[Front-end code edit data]
*-*-*

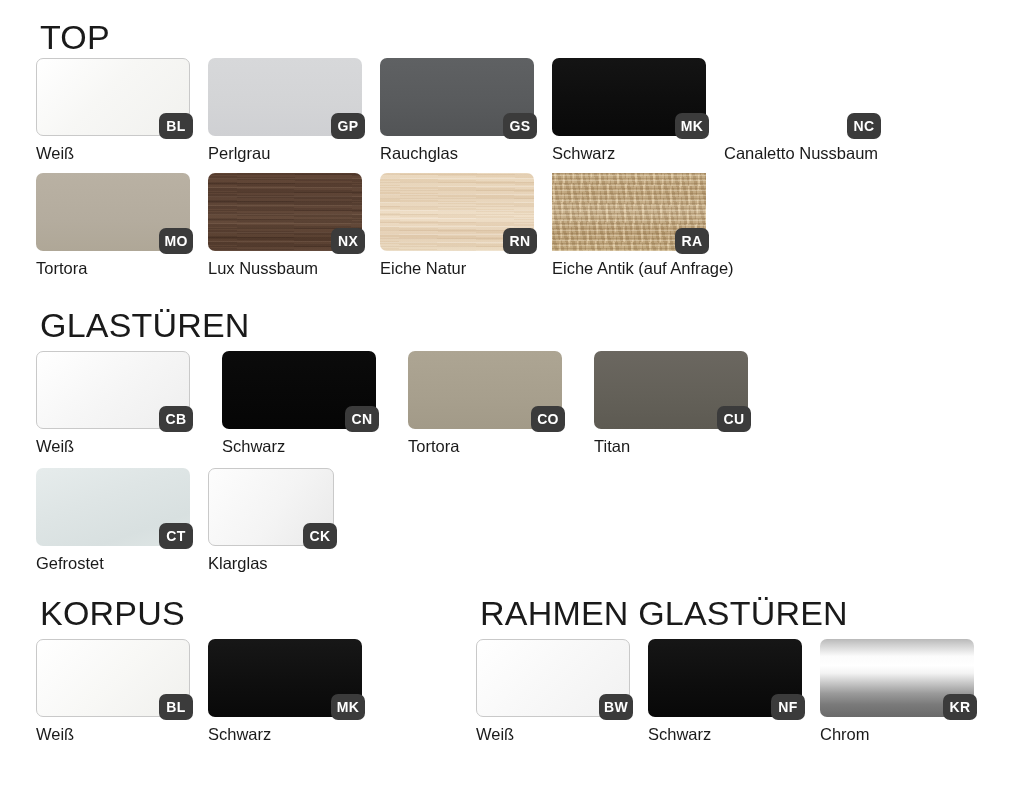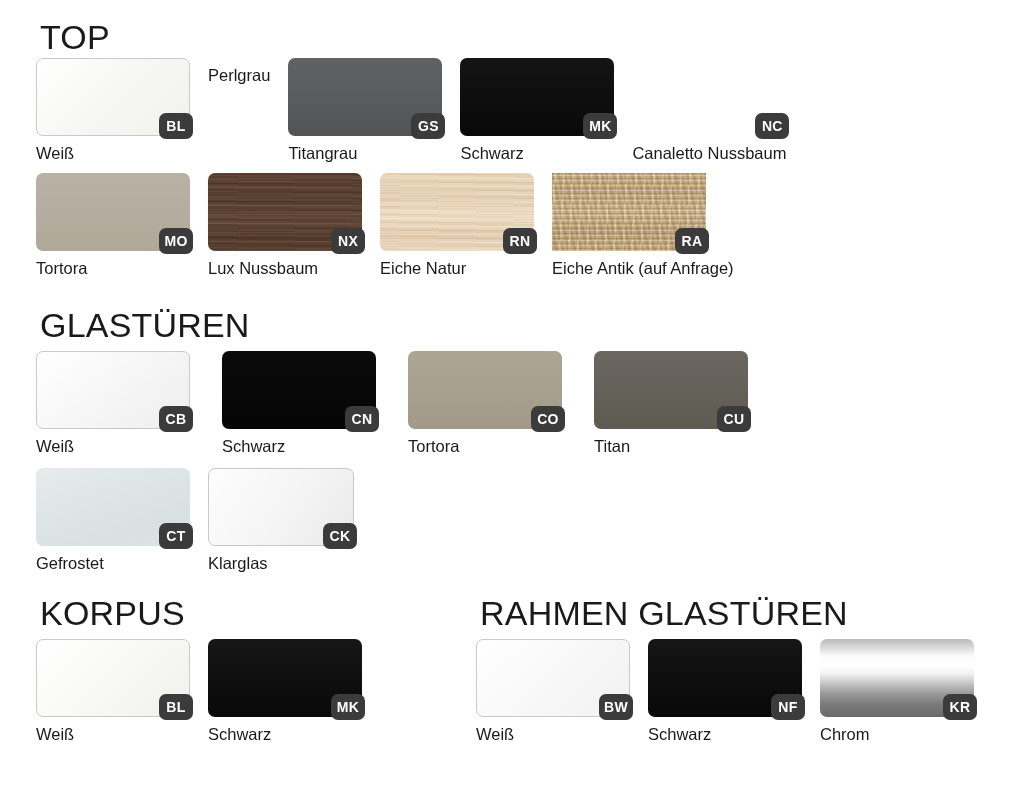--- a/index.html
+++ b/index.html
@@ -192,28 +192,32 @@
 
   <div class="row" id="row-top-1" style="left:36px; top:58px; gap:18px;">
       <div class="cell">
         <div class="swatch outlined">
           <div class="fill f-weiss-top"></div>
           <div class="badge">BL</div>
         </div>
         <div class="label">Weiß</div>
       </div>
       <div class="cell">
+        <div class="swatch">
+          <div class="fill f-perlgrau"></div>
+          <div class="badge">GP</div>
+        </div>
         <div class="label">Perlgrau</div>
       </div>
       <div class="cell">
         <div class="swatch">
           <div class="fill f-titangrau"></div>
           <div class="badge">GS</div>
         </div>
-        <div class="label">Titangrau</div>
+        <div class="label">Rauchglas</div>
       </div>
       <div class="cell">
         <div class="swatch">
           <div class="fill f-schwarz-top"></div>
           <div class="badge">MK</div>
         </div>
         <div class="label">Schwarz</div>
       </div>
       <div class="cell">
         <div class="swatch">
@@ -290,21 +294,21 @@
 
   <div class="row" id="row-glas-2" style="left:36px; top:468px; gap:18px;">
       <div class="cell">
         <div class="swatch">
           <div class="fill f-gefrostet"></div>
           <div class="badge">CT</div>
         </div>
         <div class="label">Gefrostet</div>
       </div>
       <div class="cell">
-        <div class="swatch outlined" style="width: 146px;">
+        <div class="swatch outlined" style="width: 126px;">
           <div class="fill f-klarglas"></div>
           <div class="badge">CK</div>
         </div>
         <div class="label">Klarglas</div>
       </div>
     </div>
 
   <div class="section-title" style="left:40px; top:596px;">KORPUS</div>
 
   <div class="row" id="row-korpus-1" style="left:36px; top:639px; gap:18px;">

*-*-*

INSTRUCTIONS FOR THE TASK
Please repeat the data verbatim and leave the pictures out of your copy.

ANSWER SPACE
--- a/index.html
+++ b/index.html
@@ -192,28 +192,32 @@
 
   <div class="row" id="row-top-1" style="left:36px; top:58px; gap:18px;">
       <div class="cell">
         <div class="swatch outlined">
           <div class="fill f-weiss-top"></div>
           <div class="badge">BL</div>
         </div>
         <div class="label">Weiß</div>
       </div>
       <div class="cell">
+        <div class="swatch">
+          <div class="fill f-perlgrau"></div>
+          <div class="badge">GP</div>
+        </div>
         <div class="label">Perlgrau</div>
       </div>
       <div class="cell">
         <div class="swatch">
           <div class="fill f-titangrau"></div>
           <div class="badge">GS</div>
         </div>
-        <div class="label">Titangrau</div>
+        <div class="label">Rauchglas</div>
       </div>
       <div class="cell">
         <div class="swatch">
           <div class="fill f-schwarz-top"></div>
           <div class="badge">MK</div>
         </div>
         <div class="label">Schwarz</div>
       </div>
       <div class="cell">
         <div class="swatch">
@@ -290,21 +294,21 @@
 
   <div class="row" id="row-glas-2" style="left:36px; top:468px; gap:18px;">
       <div class="cell">
         <div class="swatch">
           <div class="fill f-gefrostet"></div>
           <div class="badge">CT</div>
         </div>
         <div class="label">Gefrostet</div>
       </div>
       <div class="cell">
-        <div class="swatch outlined" style="width: 146px;">
+        <div class="swatch outlined" style="width: 126px;">
           <div class="fill f-klarglas"></div>
           <div class="badge">CK</div>
         </div>
         <div class="label">Klarglas</div>
       </div>
     </div>
 
   <div class="section-title" style="left:40px; top:596px;">KORPUS</div>
 
   <div class="row" id="row-korpus-1" style="left:36px; top:639px; gap:18px;">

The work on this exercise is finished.